Marco Antonio Torres Mazón
Apenas sin darnos cuenta, o esa ha sido al menos mi sensación, nos hemos encontrado casi en mitad de junio. Bostezando como viejos osos o jóvenes oseznos que salen de una hibernación, hemos vuelto a tomar el pulso de las calles y la vida tal y como la conocíamos. Durante estos meses, el antiguo ritmo marcado por el calendario y su santoral ha sido sustituido por el nuevo sistema de sucesivos estados de alarma y fases. Así, lo que antes eran días y semanas ahora resulta que son períodos de 15 días a los que llamamos “Estados de alarma” y fases (1, 2, 3). El nuevo lenguaje, como en el 1984 del tan citado como poco leído y peor entendido George Orwell, no solo sirve para retratar una nueva realidad, sino para que nos demos cuenta, por si no lo sabíamos, que quien ostenta el lenguaje tiene el poder. El poder de nombrar las cosas es el poder de crear las cosas, ya que las cosas no existen hasta que son nombradas. Pero vamos a lo importante: la primavera nos regala sus últimos destellos de hermosura. Una primavera que hemos tenido que ver a través de la ventana de nuestras viviendas, en los balcones o en la televisión. Y una primavera que, no obstante, se ha empeñado en volver, como es costumbre en todas las cosas que son verdaderas.
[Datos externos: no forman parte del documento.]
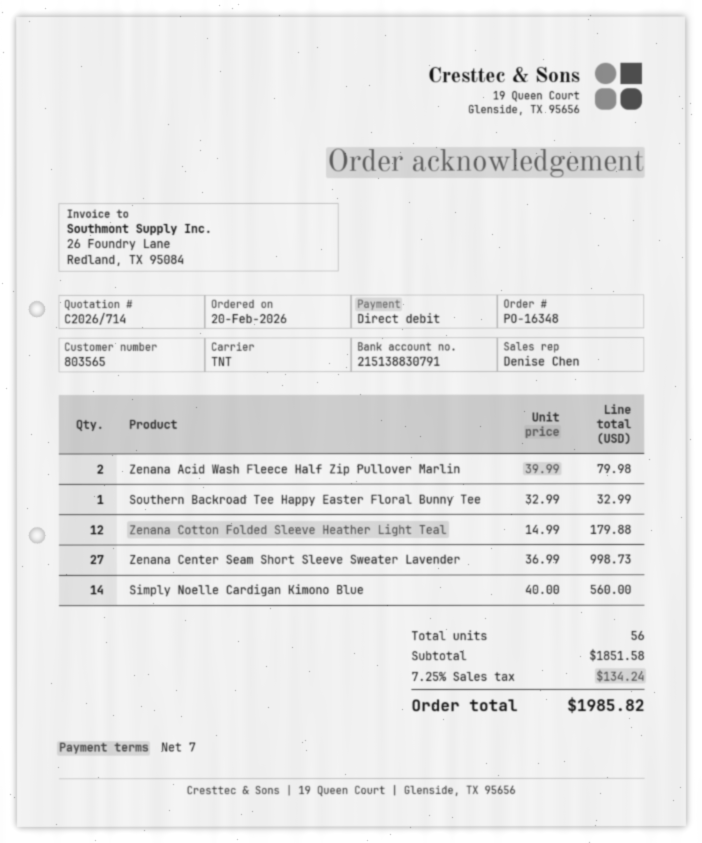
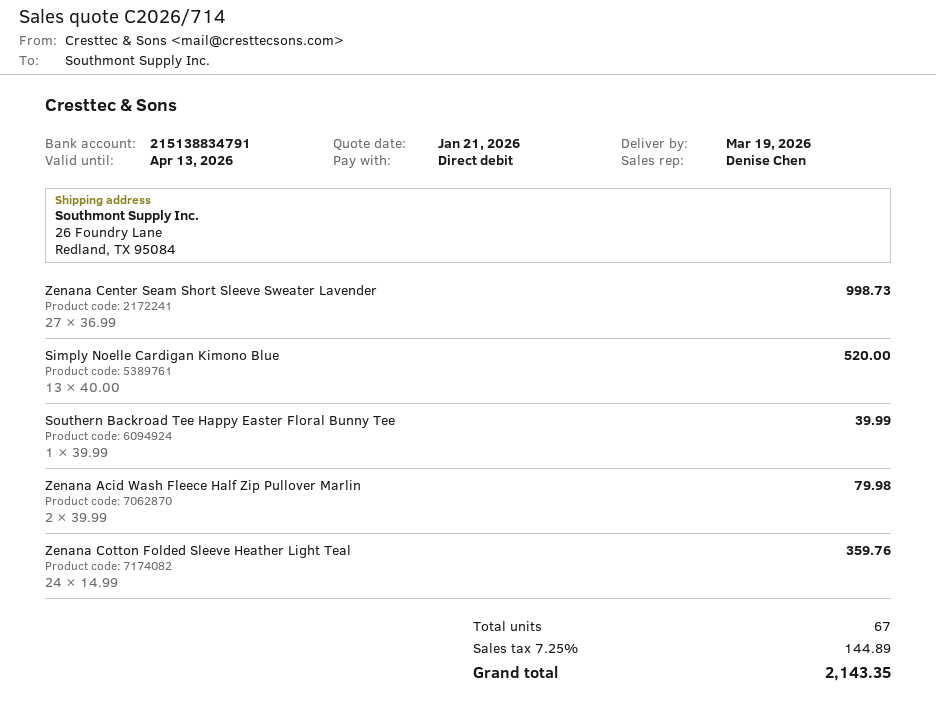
bank account: 215138830791 -> 215138834791
Southern Backroad Tee Happy Easter Floral Bunny Tee: 1 x 32.99 = 32.99 -> 1 x 39.99 = 39.99
Zenana Cotton Folded Sleeve Heather Light Teal: 12 x 14.99 = 179.88 -> 24 x 14.99 = 359.76
Simply Noelle Cardigan Kimono Blue: 14 x 40.00 = 560.00 -> 13 x 40.00 = 520.00
total quantity: 56 -> 67
tax: 7.25% = 134.24 -> 7.25% = 144.89
total: 1985.82 -> 2143.35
Cuando este artículo aparezca publicado será junio, será sábado y será trece. Será, por tanto, san Antonio y será, así lo quiso mi madre, mi onomástica. Lo normal en este día es que alguien, al enterarse de que es mi santo, me pregunte por la razón de que mi onomástica sea en san Antonio llamándome Marco Antonio. Y entonces, como todos los años, yo responderé con la siguiente historia (nuestra vida es siempre una sucesión de historias que vamos contando a los demás o a nosotros mismos): Yo, en realidad, me iba a llamar Antonio por mi abuelo materno. Sin embargo, mi abuelo Antonio siempre le decía a mi madre que si alguna vez tenía un hijo no le llamara Antonio “a secas”, sino que lo acompañara con otro nombre más: José Antonio, Luis Antonio, … La razón que mi abuelo esgrimía era que él, que se llamaba Antonio “a secas”, había tenido muy mala suerte en la vida. No le faltaba algo de razón al bueno de mi abuelo Antonio, que las había pasado canutas ya desde bien joven en el frente de Teruel, donde fue herido durante nuestra Guerra Civil. Pero hay algo que mi abuelo, por el motivo que sea, no sabía y que descubrimos por azar muchos años después, cuando él ya no estaba para poder decírselo. En su partida de bautismo mi abuelo no era Antonio Mazón Ñíguez, como siempre habíamos creído, sino Antonio Ramón Mazón Ñíguez. Así, ya no fue mi abuelo Antonio “a secas”, como tampoco yo, su nieto, lo soy.
San Antonio es, entre otras cosas, el santo al que nos encomendamos para encontrar algo que hemos perdido. Quizá mi abuelo le rezó tanto que finalmente su nieto encontró lo que él no pudo hallar en vida: su verdadero nombre; su verdadera historia.